Thread: Planned simplification of catalog index updates
I count about seventy occurrences of this code pattern: /* keep system catalog indices current */ if (RelationGetForm(pg_rewrite_desc)->relhasindex) { Relation idescs[Num_pg_rewrite_indices]; CatalogOpenIndices(Num_pg_rewrite_indices, Name_pg_rewrite_indices, idescs); CatalogIndexInsert(idescs,Num_pg_rewrite_indices, pg_rewrite_desc, ruletup); CatalogCloseIndices(Num_pg_rewrite_indices,idescs); } I believe this could be simplified to something like CatalogUpdateIndexes(Relation, HeapTuple, indexnamelist_constant, indexcount_constant); with essentially no speed penalty. An even more radical approach is to get rid of the hardwired index name lists in indexing.h, and instead expect CatalogOpenIndices to make use of the index OID lists that are maintained by the relcache (since 7.1 or so). Then the typical call would reduce to CatalogUpdateIndexes(Relation, HeapTuple); This would simplify development/maintenance at the cost of a small amount of CPU time building the index OID list whenever it wasn't already cached. (OTOH ... I'm unsure whether opening an index by OID is any faster than opening it by name, but it's certainly plausible that it might be --- so we could find we buy back the time spent building relcache index lists by making the actual index open step quicker.) Comments?
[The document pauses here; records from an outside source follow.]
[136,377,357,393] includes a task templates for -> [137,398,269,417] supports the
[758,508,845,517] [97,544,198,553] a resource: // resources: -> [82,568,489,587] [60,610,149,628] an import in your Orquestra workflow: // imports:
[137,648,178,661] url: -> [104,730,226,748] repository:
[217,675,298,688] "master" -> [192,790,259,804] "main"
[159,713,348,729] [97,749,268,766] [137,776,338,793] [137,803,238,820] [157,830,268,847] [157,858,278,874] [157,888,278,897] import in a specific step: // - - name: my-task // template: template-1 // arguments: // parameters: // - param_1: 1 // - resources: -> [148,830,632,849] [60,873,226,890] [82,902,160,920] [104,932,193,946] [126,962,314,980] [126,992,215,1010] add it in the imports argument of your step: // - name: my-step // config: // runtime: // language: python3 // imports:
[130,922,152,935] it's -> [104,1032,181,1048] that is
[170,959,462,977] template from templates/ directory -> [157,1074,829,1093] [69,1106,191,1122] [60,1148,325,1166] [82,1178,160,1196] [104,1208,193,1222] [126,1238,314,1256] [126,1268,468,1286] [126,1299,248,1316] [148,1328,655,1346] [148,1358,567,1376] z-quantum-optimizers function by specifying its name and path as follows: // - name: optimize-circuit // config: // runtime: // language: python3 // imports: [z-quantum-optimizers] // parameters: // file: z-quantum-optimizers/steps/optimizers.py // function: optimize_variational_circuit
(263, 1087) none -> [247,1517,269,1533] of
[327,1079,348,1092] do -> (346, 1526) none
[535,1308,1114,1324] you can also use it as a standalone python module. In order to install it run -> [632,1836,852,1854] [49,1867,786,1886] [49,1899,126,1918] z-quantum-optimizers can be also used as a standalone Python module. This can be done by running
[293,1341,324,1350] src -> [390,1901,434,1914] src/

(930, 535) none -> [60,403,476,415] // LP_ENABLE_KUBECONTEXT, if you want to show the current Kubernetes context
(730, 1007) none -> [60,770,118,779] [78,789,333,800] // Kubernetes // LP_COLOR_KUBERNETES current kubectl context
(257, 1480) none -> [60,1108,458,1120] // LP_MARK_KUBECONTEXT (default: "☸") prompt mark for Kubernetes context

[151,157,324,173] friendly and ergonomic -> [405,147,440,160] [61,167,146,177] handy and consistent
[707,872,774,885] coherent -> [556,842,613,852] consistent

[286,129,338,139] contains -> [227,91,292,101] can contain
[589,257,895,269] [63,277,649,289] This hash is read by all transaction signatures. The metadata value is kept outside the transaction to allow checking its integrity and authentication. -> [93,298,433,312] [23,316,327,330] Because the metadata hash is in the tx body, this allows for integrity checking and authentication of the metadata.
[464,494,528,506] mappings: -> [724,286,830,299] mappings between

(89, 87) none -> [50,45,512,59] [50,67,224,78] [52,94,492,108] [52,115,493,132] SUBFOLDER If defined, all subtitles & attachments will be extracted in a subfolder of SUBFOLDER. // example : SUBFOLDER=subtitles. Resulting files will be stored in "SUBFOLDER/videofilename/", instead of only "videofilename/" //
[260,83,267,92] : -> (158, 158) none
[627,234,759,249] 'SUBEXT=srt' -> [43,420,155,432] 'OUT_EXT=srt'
I want to do the first step in any case, but I'm not sure about eliminating the index name lists. regards, tom lane
> An even more radical approach is to get rid of the hardwired index name > lists in indexing.h, and instead expect CatalogOpenIndices to make use > of the index OID lists that are maintained by the relcache (since 7.1 or > so). Then the typical call would reduce to > > CatalogUpdateIndexes(Relation, HeapTuple); This would be great. Anyway to take it one step further and make it transparent? Hide it in heap_insert / update?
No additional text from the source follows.